We argued about the way he argues. He attacked me for staying calm. He blamed me for his anger. When I asked how I could be responsible for his emotions, he deflected.
“See?” I said, “You just attacked, blamed, deflected.”
“You’re right,” he said sarcastically. He tossed his napkin on the table. Suddenly, he slammed back against his chair, like he’d been sucker punched. “I do argue like Trump,” he said softly. “I never noticed. No one has ever said anything.”

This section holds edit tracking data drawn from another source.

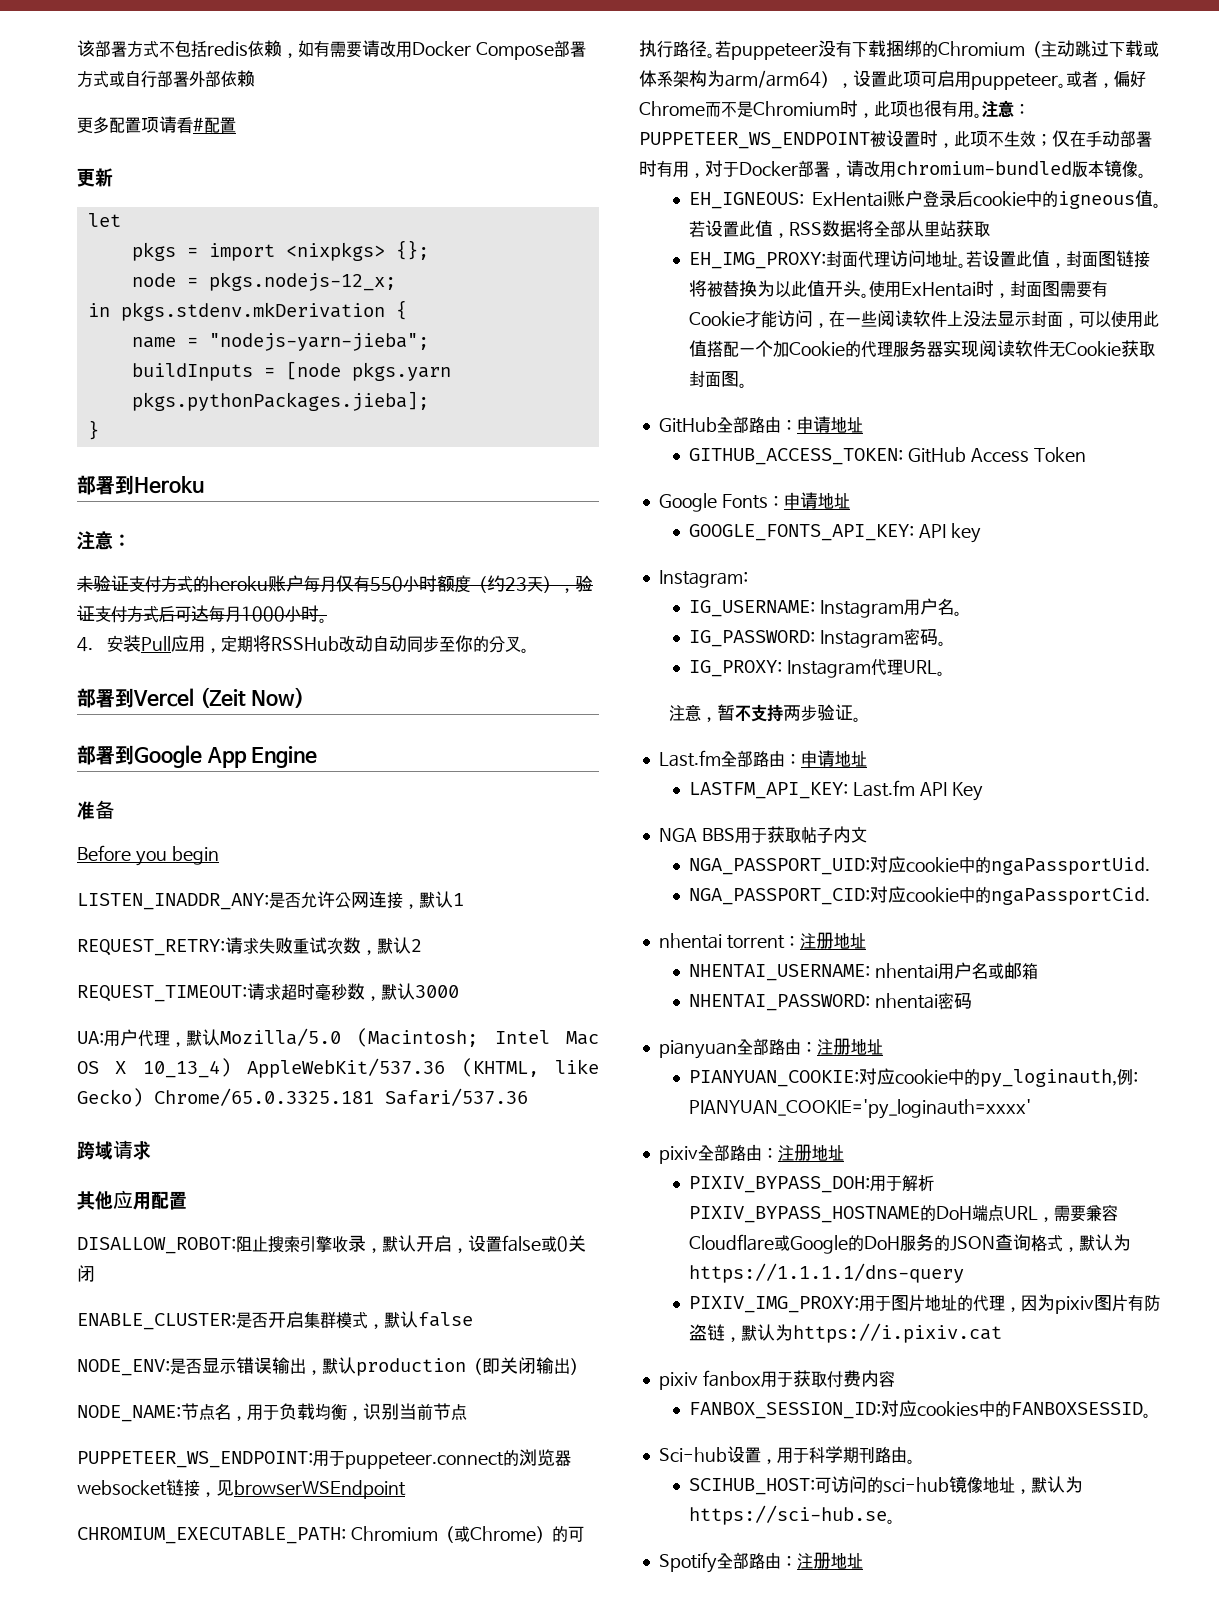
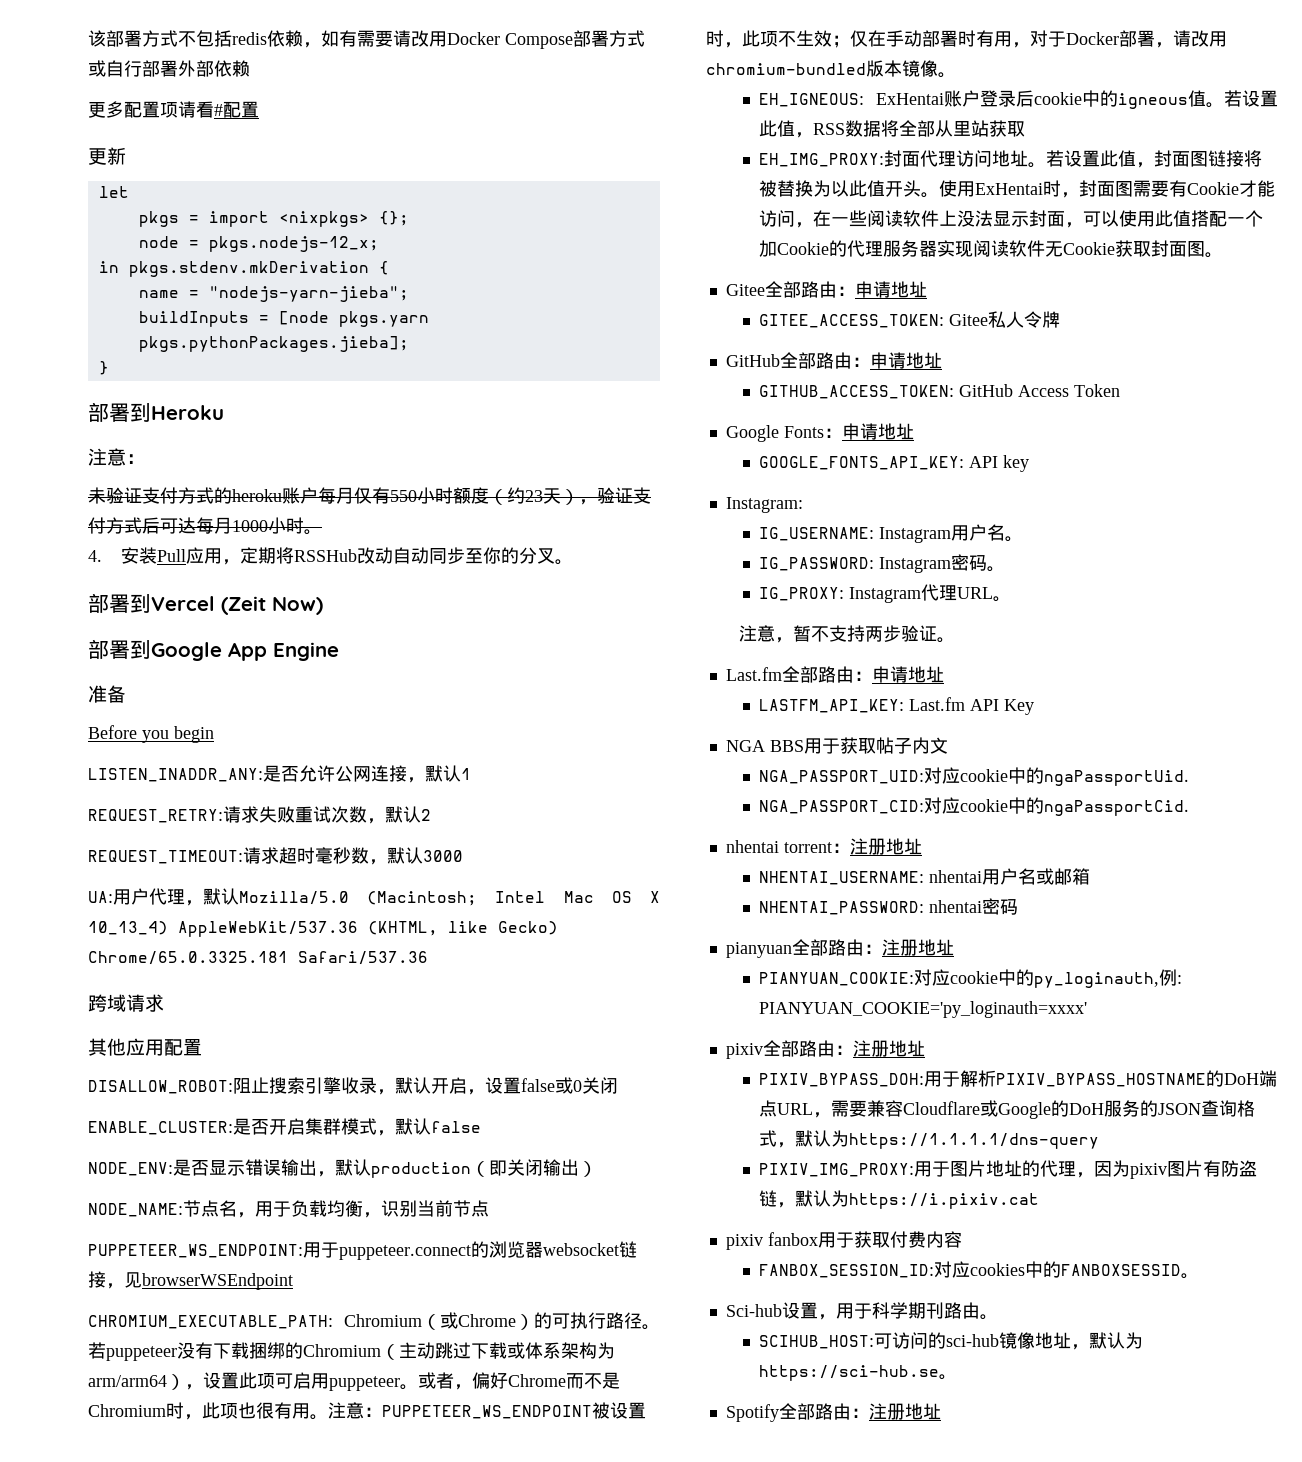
(748, 385) none -> [725,281,927,298] [759,311,1061,328] // Gitee全部路由：申请地址 // GITEE_ACCESS_TOKEN: Gitee私人令牌

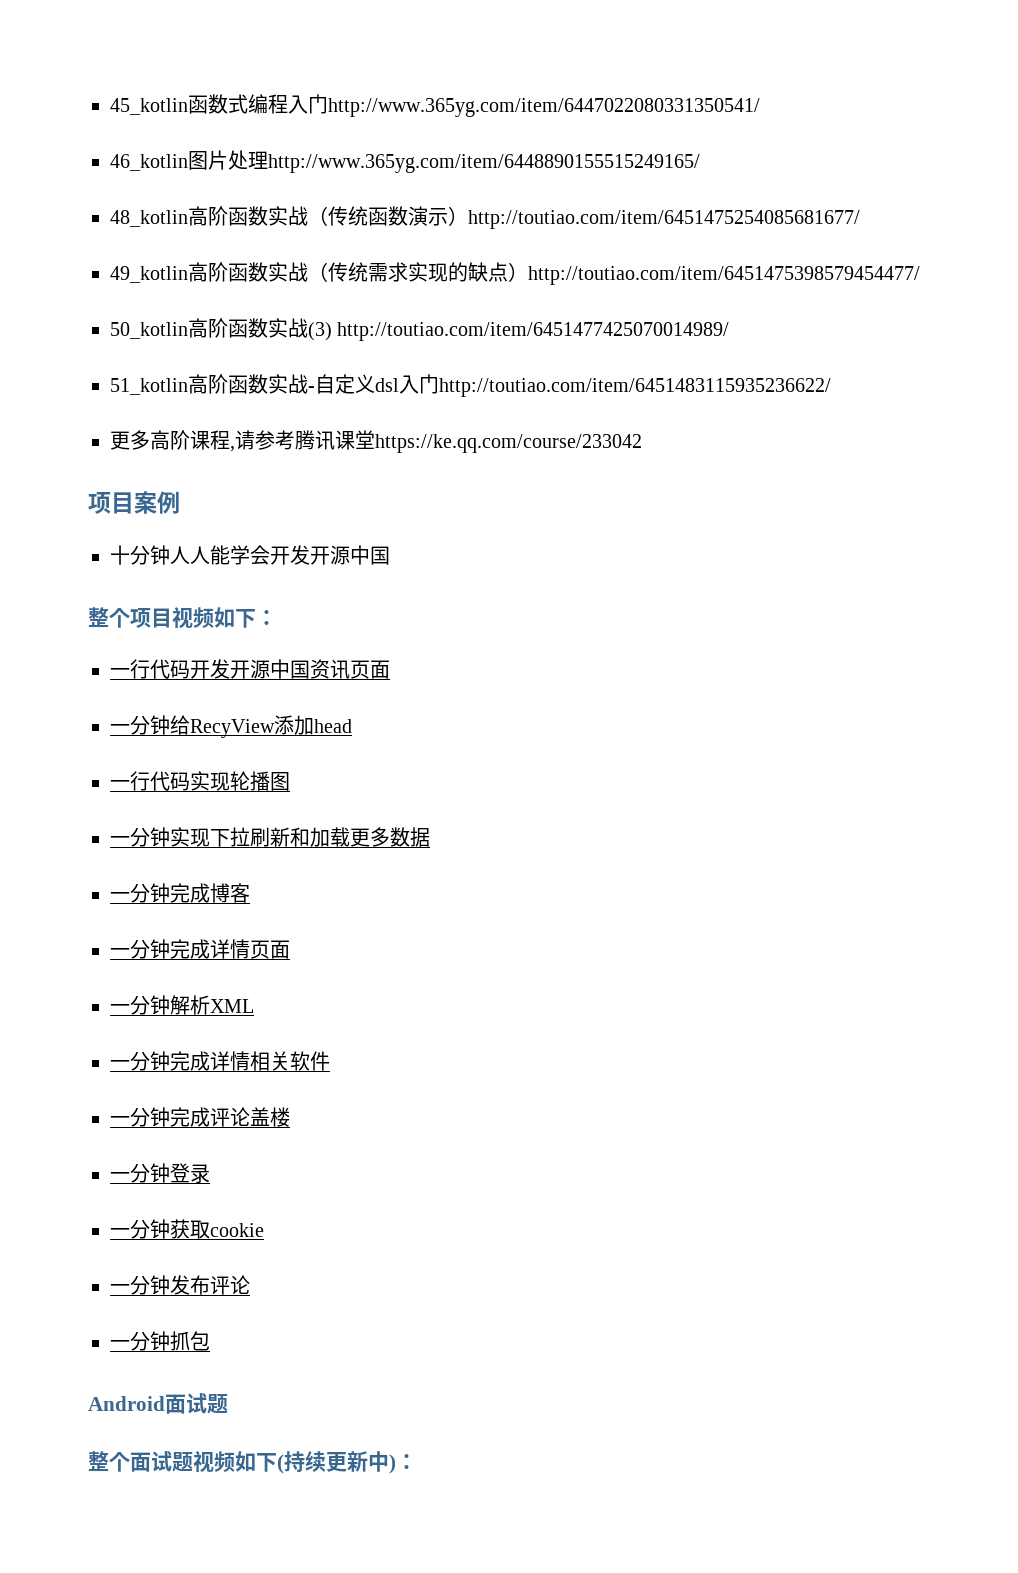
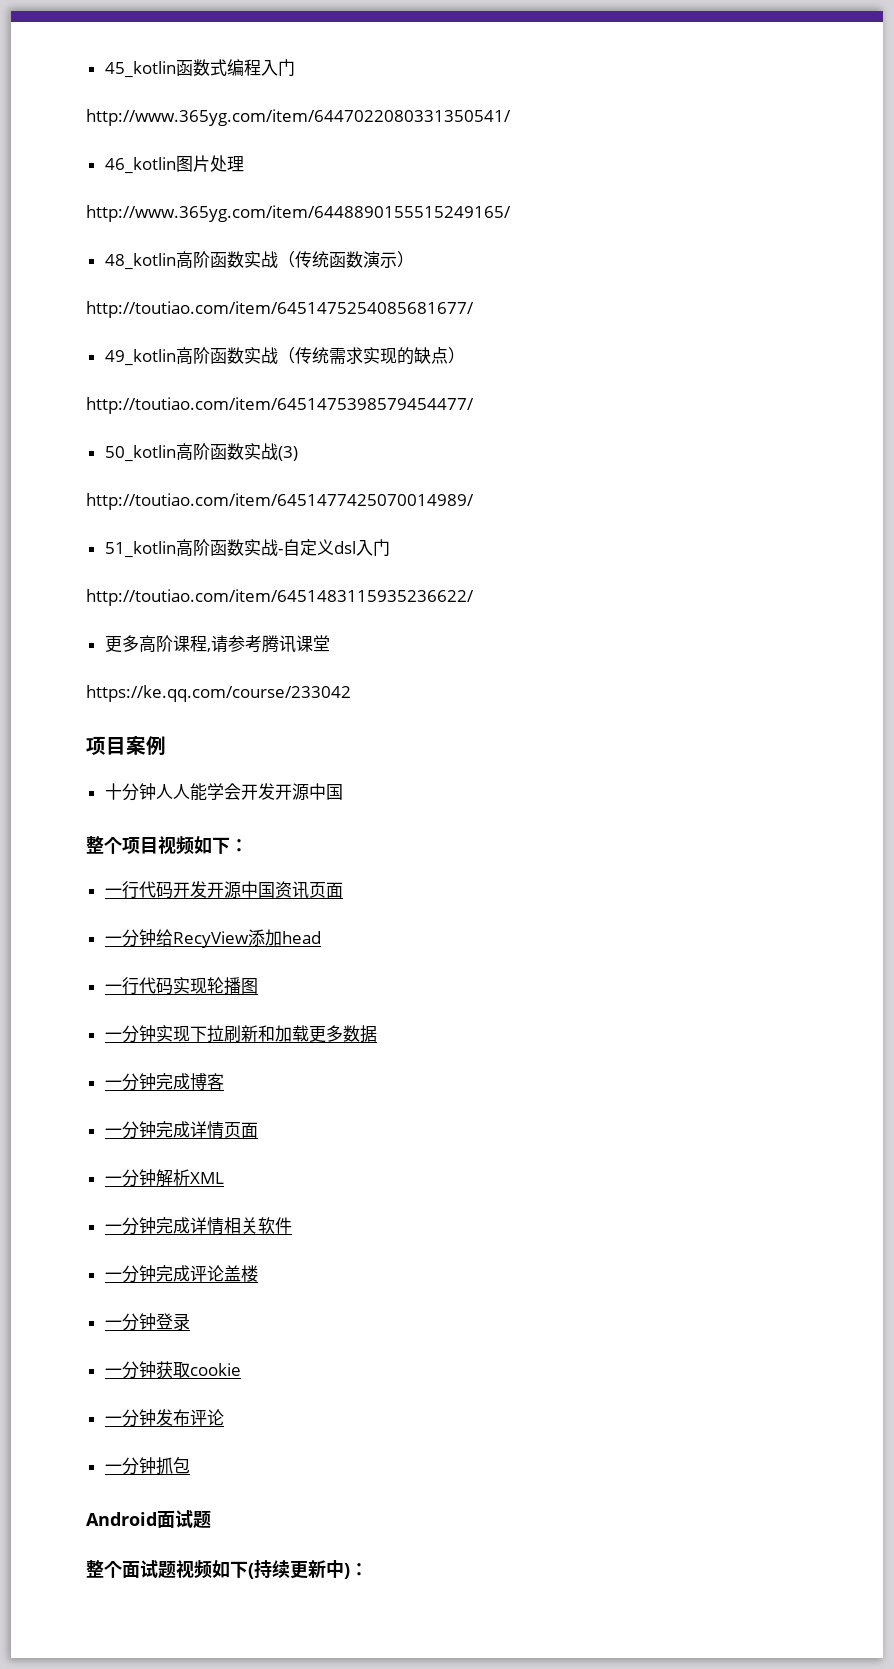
(328, 104) none -> (295, 67) //
(268, 160) none -> (244, 164) //
(468, 216) none -> (414, 259) //
(528, 272) none -> (465, 355) //
(332, 331) none -> (298, 453) //
(439, 384) none -> (390, 547) //
(375, 439) none -> (330, 643) //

Like Hillary Clinton, I have the chutzpah to be confrontational and to stick with my perspective because I’ve already decided I’m right. In other words, that night over dinner, my friend and I came face to face with our shadows.
The shadow knows
The shadow is created when we unconsciously repress traits that don’t fit the self we consciously present to the world. It’s who we fear we would become if we released fear and control. The 2016 presidential campaign is shining a spotlight on our society’s collective shadow—especially around gender, sex, mental health and our public vs. private selves.
Roles still in play
Canadian feminist Charlotte Whitton once said, “Whatever women do they must do twice as well as men to be thought of as half as good.” Despite Secretary Clinton’s extraordinary achievements, her resume isn’t good enough. Pundits and potential voters want her to be nice, smile more and hide her smarts. For women, career achievements are best tucked behind personal relationships (Wife. Mother. Senator.), so others are assured we define success according to our family roles. Clinton was also accused of lacking the stamina to have it all—career, dreams, family—a fear plaguing many American women.
Donald Trump complains about former President Bill Clinton’s extramarital affairs, but doesn’t admit to his own cheating or lasciviousness. Sometimes it seems Hillary is running against her husband’s shadow circa 1998—but embodied by Trump, a man whose lying, betrayal and cheating mirrors that of her husband’s before he went to therapy to save his marriage. This is not karma, it’s the American shadow threatening to overtake the American soul.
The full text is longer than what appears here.